Dentists must be able to determine their own fees.

1. Background

1.1. The Australian Dental Association (ADA) does not publish a scale of recommended fees because:

  • such scale takes no account of variation in overhead costs;
  • variation in the clinical content of any item of service with respect to time taken to provide the service, the technique employed, and its degree of difficulty differs in each case; and
  • such action may breach the Competition and Consumer Act 2010.

1.2. Data indicates that dental practices have substantial overheads.

1.3. The ADA regularly conducts a fee survey.
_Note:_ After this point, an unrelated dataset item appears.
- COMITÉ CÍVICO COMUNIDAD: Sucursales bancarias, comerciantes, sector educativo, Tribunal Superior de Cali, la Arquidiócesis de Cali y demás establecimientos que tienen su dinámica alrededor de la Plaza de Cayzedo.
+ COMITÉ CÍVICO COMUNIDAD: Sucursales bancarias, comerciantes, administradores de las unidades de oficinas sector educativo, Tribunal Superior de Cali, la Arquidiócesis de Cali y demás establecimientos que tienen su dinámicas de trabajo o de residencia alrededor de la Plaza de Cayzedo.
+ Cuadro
The Dental Fee Survey empowers the ADA’s advocacy efforts in relation to private health insurance, closing the gap between benefits schedules used for the CDBS and Veterans Affairs dental schemes, and the actual costs of providing treatment under these schemes.
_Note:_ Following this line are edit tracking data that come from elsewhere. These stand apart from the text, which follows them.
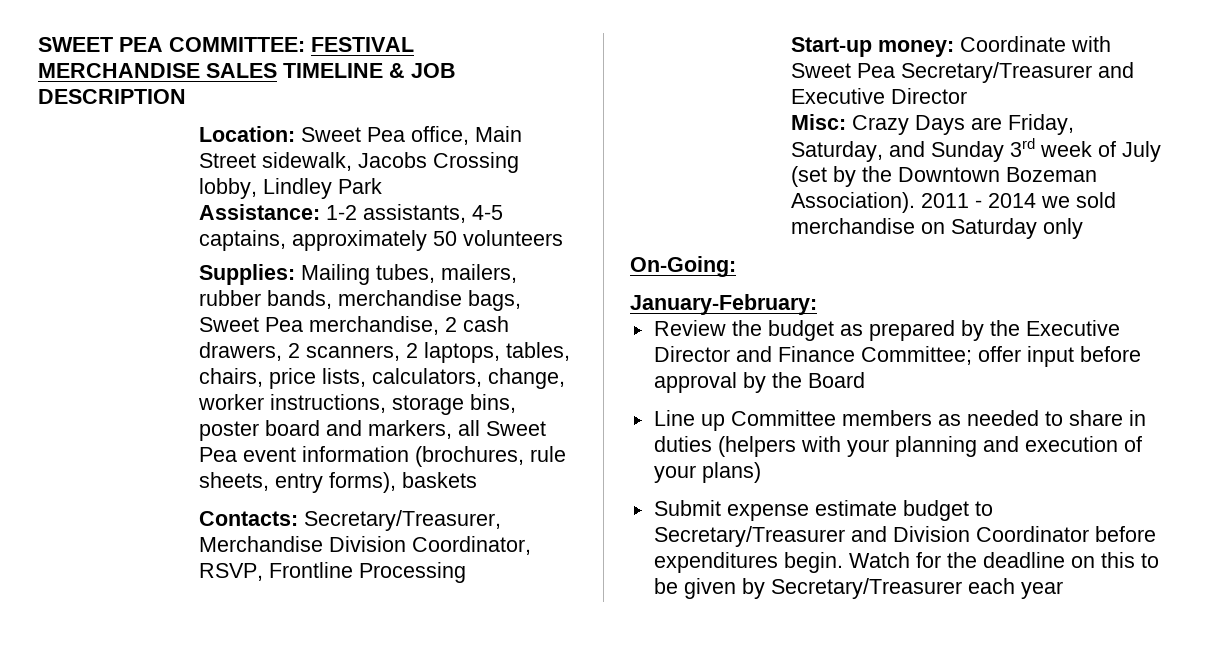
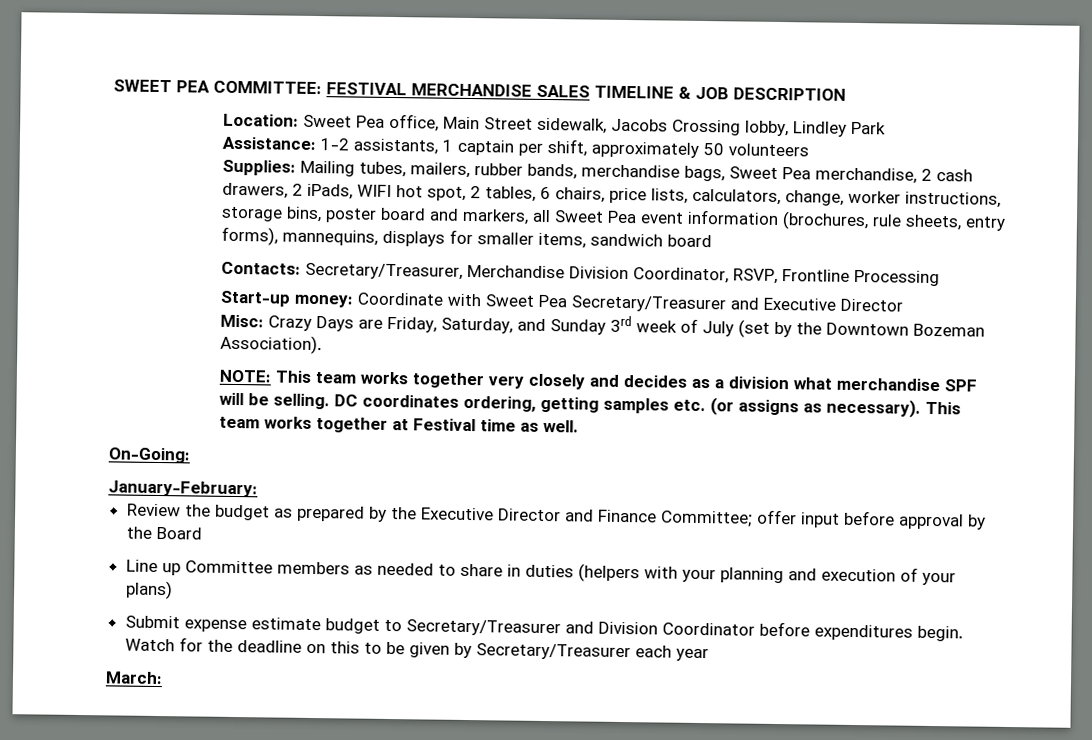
- Assistance: 1-2 assistants, 4-5 captains, approximately 50 volunteers
+ Assistance: 1-2 assistants, 1 captain per shift, approximately 50 volunteers
- Supplies: Mailing tubes, mailers, rubber bands, merchandise bags, Sweet Pea merchandise, 2 cash drawers, 2 scanners, 2 laptops, tables, chairs, price lists, calculators, change, worker instructions, storage bins, poster board and markers, all Sweet Pea event information (brochures, rule sheets, entry forms), baskets
+ Supplies: Mailing tubes, mailers, rubber bands, merchandise bags, Sweet Pea merchandise, 2 cash drawers, 2 iPads, WIFI hot spot, 2 tables, 6 chairs, price lists, calculators, change, worker instructions, storage bins, poster board and markers, all Sweet Pea event information (brochures, rule sheets, entry forms), mannequins, displays for smaller items, sandwich board
- Misc: Crazy Days are Friday, Saturday, and Sunday 3rd week of July (set by the Downtown Bozeman Association). 2011 - 2014 we sold merchandise on Saturday only
+ Misc: Crazy Days are Friday, Saturday, and Sunday 3rd week of July (set by the Downtown Bozeman Association).
+ NOTE: This team works together very closely and decides as a division what merchandise SPF will be selling. DC coordinates ordering, getting samples etc. (or assigns as necessary). This team works together at Festival time as well.
+ March:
1.4. Fixed fee schedules for government schemes have been accepted as a service to the community by the ADA and its members.
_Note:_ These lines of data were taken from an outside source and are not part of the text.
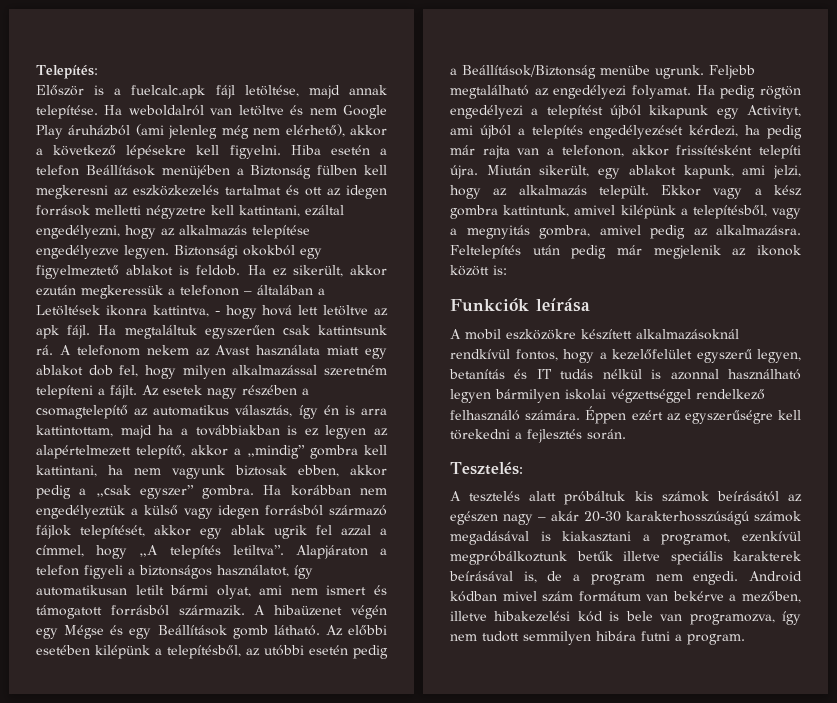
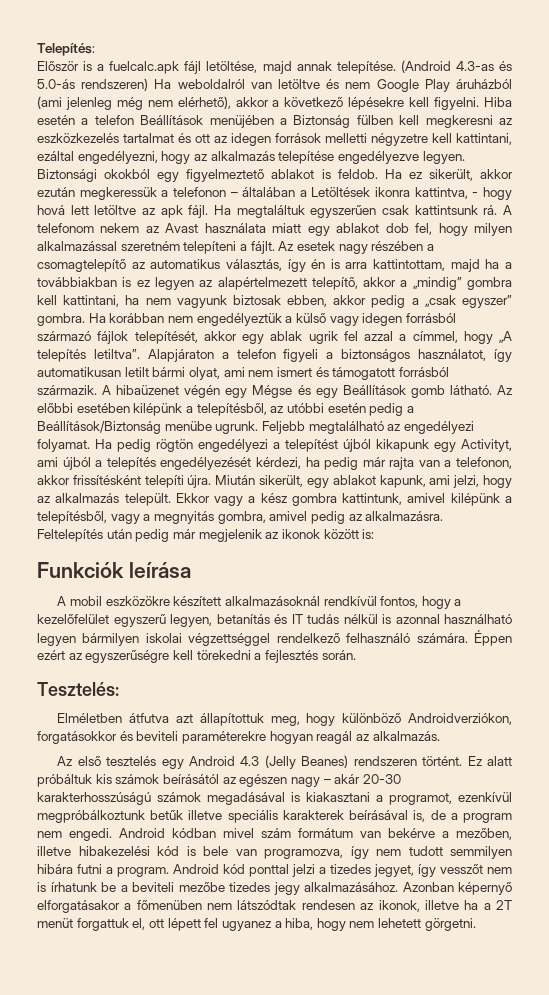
- Ha weboldalról van letöltve és nem Google Play áruházból (ami jelenleg még nem elérhető), akkor a következő lépésekre kell figyelni.
+ (Android 4.3-as és 5.0-ás rendszeren) Ha weboldalról van letöltve és nem Google Play áruházból (ami jelenleg még nem elérhető), akkor a következő lépésekre kell figyelni.
- A tesztelés alatt próbáltuk kis számok beírásától az egészen nagy – akár 20-30 karakterhosszúságú számok megadásával is kiakasztani a programot, ezenkívül megpróbálkoztunk betűk illetve speciális karakterek beírásával is, de a program nem engedi.
+ Elméletben átfutva azt állapítottuk meg, hogy különböző Androidverziókon, forgatásokkor és beviteli paraméterekre hogyan reagál az alkalmazás.
+ Az első tesztelés egy Android 4.3 (Jelly Beanes) rendszeren történt. Ez alatt próbáltuk kis számok beírásától az egészen nagy – akár 20-30 karakterhosszúságú számok megadásával is kiakasztani a programot, ezenkívül megpróbálkoztunk betűk illetve speciális karakterek beírásával is, de a program nem engedi.
+ Android kód ponttal jelzi a tizedes jegyet, így vesszőt nem is írhatunk be a beviteli mezőbe tizedes jegy alkalmazásához. Azonban képernyő elforgatásakor a főmenüben nem látszódtak rendesen az ikonok, illetve ha a 2T menüt forgattuk el, ott lépett fel ugyanez a hiba, hogy nem lehetett görgetni.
1.5. The ADA obtained authorisation from the ACCC to allow dentists practising in the same facility to charge the same fees if one at least one Dentist is an ADA member.

1.6. Rebates offered by funding agencies may not reflect fees charged by dentists.

Definitions

1.7. FUNDING AGENCIES are third parties, which make contributions to the payment of the fees charged by dentists.

2. Position

2.1. Dentists must be able to determine their own fees.

2.2. The primary relationship in the delivery of dental care must be between the dentist and the patient.

2.3. Information about treatment costs should be provided to patients prior to their treatment.

2.4. Dentists should provide their patients with an account which includes sufficient detail to identify the nature and cost of services provided.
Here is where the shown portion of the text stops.